Before I even began architecture school, an architect and family friend warned me: “Architecture is basically long hours and no pay – save yourself the agony.” I get it. It’s disheartening that clients have come to consider architectural practices as a commodity. They are skeptical about the concrete value that architects provide their business and customers with – value that’s specific, measurable and relevant.
Success is solving your client problems
But let’s not discourage. If we’re to become our client’s partners, and therefore be paid appropriately for our services, we must rethink the profession at its core. As Mark Cook, former VP of Product at Kodak Gallery, eloquently puts it: “Success is not delivering a feature [or in this case a building], success is learning how to solve the customer’s [or client’s] problems.”¹
At the start of a project, I now strive to go beyond the brief or the RFP. I make a point to study my client in order to better understand them, their needs and their customers. And most importantly, I then communicate the value of my work clearly and detail how I can help them achieve their business goals.

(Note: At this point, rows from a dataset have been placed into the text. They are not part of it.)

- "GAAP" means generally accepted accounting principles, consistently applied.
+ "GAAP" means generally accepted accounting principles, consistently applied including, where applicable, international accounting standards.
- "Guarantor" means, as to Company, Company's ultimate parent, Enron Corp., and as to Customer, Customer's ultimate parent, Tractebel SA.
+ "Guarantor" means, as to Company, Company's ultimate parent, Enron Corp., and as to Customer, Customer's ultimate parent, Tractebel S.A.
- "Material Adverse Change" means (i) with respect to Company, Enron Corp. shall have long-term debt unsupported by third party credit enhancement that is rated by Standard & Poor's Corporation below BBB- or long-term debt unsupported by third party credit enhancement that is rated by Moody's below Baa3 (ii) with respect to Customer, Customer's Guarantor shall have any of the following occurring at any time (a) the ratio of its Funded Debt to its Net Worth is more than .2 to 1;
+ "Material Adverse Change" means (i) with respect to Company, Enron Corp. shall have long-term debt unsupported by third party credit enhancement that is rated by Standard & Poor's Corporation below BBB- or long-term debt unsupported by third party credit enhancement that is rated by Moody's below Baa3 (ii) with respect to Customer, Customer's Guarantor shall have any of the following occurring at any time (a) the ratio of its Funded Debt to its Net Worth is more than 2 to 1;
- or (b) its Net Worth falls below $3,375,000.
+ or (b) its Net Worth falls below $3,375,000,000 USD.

Too many architects see clients as an obstacle to achieving their visions. This couldn’t be further from the truth.
Adopting a client-centric mindset
We need to adopt a client-centric mindset. Too many architects see clients as an obstacle to achieving their visions. This couldn’t be further from the truth. On the contrary, I’ve come to see that it’s precisely when you understand both your client’s core business goals and the end users’ needs, and align them with your own aspirations that the real magic happens.